The hitherto unknown bird has been given the scientific name Asteriornis Maastrichtensis. The skull was discovered last year when Cambridge University made a CT scan of the fossil, which at first glance consisted only of a few bone fragments that protruded from a piece of limestone. “This is one of the best-preserved bird fossil skulls ever,” said study leader Daniel Field.

The little bird, 30 centimeters in length and weighing about 390 grams, lived in the time of the dinosaurs along the coast of the subtropical sea, where Maastricht now lies, just before a meteorite shower ended the era.
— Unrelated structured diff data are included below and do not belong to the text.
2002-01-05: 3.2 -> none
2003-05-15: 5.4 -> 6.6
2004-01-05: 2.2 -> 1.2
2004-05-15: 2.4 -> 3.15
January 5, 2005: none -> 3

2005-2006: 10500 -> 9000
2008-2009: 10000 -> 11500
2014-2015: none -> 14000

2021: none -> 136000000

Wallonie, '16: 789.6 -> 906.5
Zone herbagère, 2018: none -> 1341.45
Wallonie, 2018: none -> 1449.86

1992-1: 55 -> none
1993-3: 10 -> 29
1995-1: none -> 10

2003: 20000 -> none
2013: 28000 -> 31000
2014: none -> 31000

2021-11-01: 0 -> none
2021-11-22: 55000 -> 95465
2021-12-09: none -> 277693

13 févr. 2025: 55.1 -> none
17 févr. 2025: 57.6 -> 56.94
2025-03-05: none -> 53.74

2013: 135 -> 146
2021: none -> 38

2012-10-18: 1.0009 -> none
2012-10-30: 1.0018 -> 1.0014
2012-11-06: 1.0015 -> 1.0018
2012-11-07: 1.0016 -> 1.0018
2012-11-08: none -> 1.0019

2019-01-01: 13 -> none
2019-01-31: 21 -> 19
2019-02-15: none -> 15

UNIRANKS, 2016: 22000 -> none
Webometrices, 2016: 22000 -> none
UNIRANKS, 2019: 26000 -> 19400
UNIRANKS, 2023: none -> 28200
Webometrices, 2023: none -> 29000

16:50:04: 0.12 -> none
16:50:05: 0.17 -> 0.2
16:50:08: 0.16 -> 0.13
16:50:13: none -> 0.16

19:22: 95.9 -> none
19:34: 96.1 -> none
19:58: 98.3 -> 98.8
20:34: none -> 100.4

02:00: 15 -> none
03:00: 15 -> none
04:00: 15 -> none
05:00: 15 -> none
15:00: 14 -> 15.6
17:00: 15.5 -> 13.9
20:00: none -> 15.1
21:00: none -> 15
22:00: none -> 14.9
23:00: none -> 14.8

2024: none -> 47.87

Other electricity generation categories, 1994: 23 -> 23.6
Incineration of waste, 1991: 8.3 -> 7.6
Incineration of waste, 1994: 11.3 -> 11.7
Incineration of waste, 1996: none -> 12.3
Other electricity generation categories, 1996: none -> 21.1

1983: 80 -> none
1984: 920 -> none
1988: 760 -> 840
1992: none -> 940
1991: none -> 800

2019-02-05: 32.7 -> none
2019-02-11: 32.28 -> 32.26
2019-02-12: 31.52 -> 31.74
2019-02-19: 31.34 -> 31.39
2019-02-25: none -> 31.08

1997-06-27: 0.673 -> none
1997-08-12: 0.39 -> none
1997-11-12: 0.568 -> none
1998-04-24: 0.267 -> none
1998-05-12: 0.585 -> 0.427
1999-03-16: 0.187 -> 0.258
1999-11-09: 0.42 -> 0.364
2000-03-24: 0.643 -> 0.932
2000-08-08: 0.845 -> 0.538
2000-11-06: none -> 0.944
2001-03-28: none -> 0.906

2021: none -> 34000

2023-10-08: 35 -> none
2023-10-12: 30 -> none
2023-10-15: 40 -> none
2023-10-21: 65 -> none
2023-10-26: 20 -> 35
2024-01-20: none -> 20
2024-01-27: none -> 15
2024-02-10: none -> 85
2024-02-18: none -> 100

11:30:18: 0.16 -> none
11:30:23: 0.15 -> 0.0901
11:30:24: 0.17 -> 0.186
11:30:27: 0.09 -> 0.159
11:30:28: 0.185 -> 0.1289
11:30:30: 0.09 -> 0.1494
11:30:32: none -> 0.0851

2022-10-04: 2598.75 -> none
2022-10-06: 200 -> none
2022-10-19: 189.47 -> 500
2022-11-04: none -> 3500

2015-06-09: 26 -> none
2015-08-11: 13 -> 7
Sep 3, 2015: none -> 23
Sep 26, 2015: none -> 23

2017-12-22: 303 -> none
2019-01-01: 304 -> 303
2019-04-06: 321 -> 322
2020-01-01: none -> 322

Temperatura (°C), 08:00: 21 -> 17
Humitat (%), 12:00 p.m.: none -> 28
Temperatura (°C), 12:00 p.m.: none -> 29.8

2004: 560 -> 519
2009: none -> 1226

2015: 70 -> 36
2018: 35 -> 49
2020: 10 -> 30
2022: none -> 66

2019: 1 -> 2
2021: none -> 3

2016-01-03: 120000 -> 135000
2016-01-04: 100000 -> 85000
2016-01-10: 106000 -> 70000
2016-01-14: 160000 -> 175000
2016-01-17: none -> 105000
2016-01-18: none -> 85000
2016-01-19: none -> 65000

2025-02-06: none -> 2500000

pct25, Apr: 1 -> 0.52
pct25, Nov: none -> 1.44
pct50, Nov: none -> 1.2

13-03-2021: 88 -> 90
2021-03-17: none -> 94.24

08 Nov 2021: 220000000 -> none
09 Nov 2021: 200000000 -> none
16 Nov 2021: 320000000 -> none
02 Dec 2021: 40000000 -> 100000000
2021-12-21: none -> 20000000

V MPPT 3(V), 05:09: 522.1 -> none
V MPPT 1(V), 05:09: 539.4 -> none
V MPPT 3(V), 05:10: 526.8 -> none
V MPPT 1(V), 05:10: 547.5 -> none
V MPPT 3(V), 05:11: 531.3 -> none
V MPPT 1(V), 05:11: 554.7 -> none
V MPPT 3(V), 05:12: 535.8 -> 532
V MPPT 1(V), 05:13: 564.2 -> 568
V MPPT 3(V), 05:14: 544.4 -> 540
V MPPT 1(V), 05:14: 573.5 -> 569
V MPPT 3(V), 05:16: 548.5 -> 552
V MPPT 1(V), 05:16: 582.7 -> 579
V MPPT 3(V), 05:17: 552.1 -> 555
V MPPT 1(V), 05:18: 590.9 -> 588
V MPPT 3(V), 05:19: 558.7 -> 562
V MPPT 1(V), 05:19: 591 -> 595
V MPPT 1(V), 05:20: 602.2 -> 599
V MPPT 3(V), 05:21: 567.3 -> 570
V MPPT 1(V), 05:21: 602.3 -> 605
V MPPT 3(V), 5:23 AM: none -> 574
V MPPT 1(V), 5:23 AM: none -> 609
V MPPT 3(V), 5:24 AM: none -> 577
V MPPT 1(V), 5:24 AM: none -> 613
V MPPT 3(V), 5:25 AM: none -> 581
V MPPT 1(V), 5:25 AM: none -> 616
It is the first fossil of a modern bird discovered in the Northern Hemisphere.




A three-dimensional representation of the ‘miracle chicken’ skull found (photo: Daniel J. Field)

‘Europe played an important role in bird evolution’

“This discovery provides the first evidence that Europe played an important role in the early evolutionary history of modern birds,” said John Jagt to science website Scimex. Jagt is one of the researchers of the ‘wonder chicken’ and a paleontologist at the Natural History Museum in Maastricht.

“At that time there were also fish-eating birds with teeth. They were found in the Sint Pietersberg in Maastricht in the same layer as where this skull was found. The toothed birds were a kind of flying mini-dinosaurs,” Jagt told broadcaster. Limburg 1. “But those toothed fish eaters did not survive the meteorite impact of 66 million years ago. The toothless specimens, they could expand afterwards.”